* **What to work on**
If an entry holds a picture, leave that picture out; copy everything else exactly.

* **Data provided**
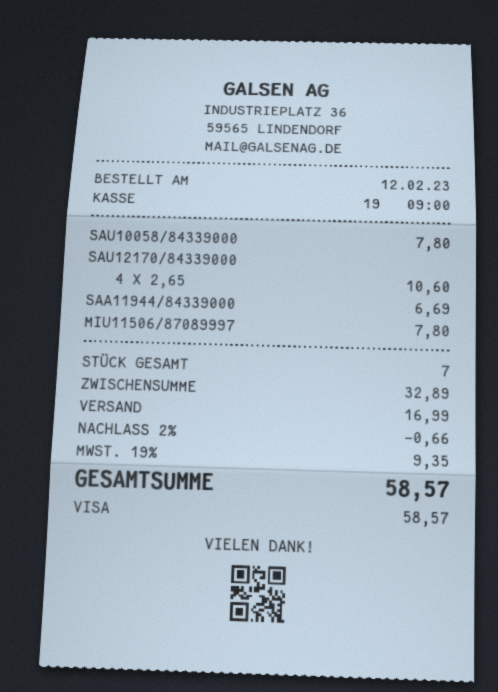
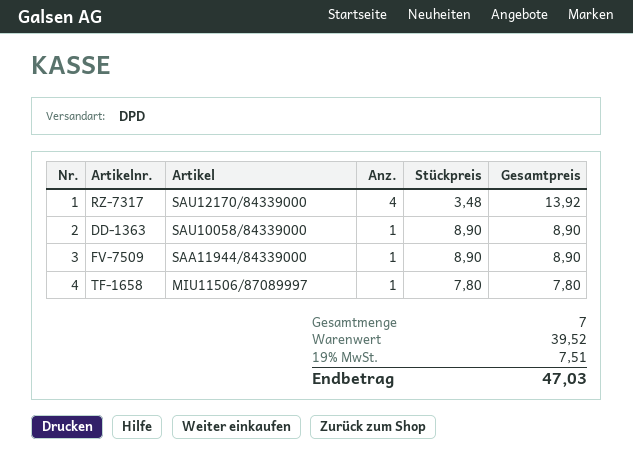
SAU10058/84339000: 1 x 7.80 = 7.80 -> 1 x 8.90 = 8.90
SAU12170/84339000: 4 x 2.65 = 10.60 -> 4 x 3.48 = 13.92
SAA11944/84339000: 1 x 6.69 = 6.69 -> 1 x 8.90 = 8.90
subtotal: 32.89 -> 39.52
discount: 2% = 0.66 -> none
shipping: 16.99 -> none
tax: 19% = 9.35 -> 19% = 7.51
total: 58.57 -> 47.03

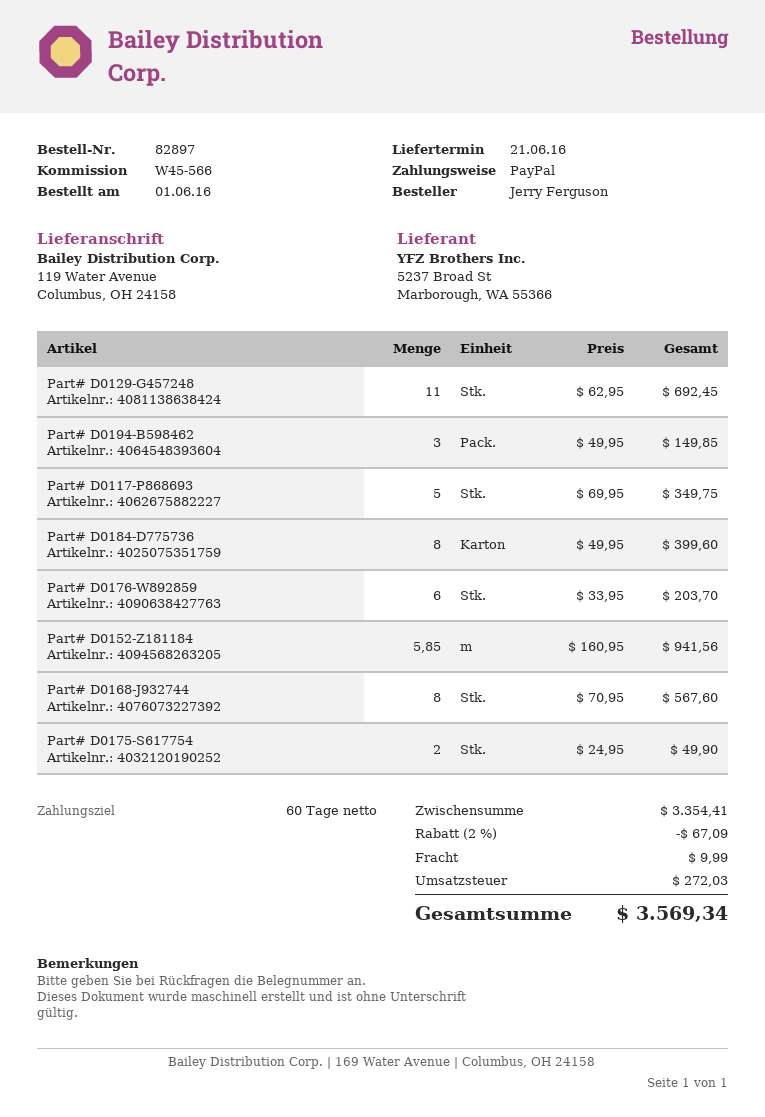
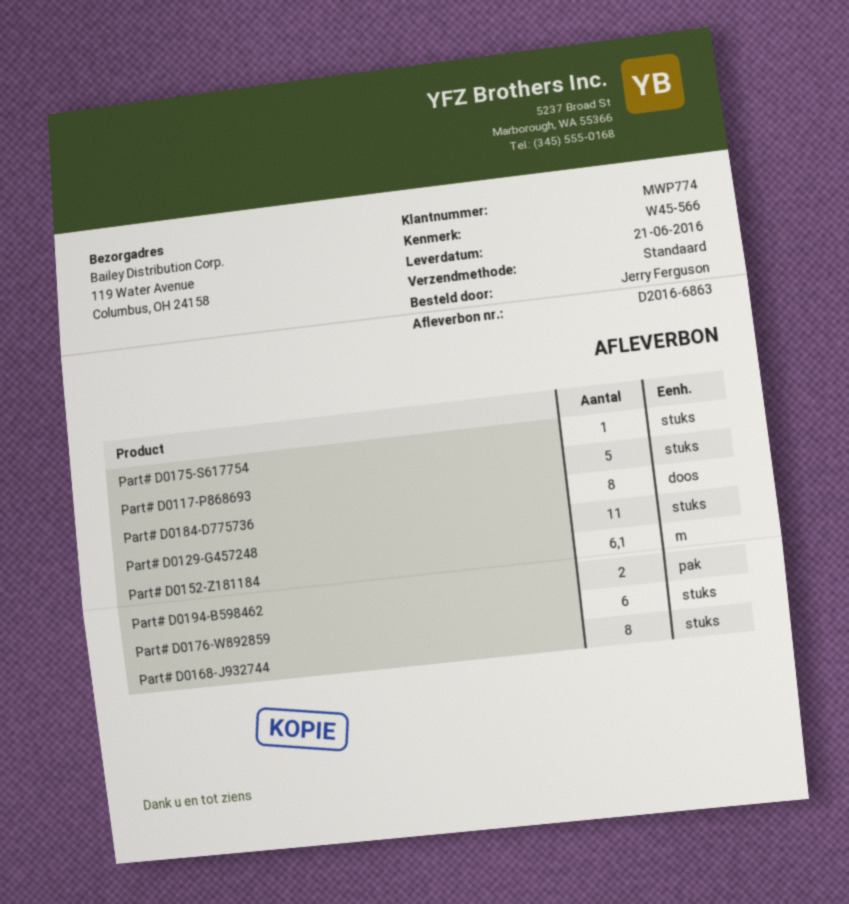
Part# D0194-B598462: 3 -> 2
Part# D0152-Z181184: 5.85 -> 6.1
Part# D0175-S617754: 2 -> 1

* **Response area**
SAU10058/84339000: 1 x 7.80 = 7.80 -> 1 x 8.90 = 8.90
SAU12170/84339000: 4 x 2.65 = 10.60 -> 4 x 3.48 = 13.92
SAA11944/84339000: 1 x 6.69 = 6.69 -> 1 x 8.90 = 8.90
subtotal: 32.89 -> 39.52
discount: 2% = 0.66 -> none
shipping: 16.99 -> none
tax: 19% = 9.35 -> 19% = 7.51
total: 58.57 -> 47.03

Part# D0194-B598462: 3 -> 2
Part# D0152-Z181184: 5.85 -> 6.1
Part# D0175-S617754: 2 -> 1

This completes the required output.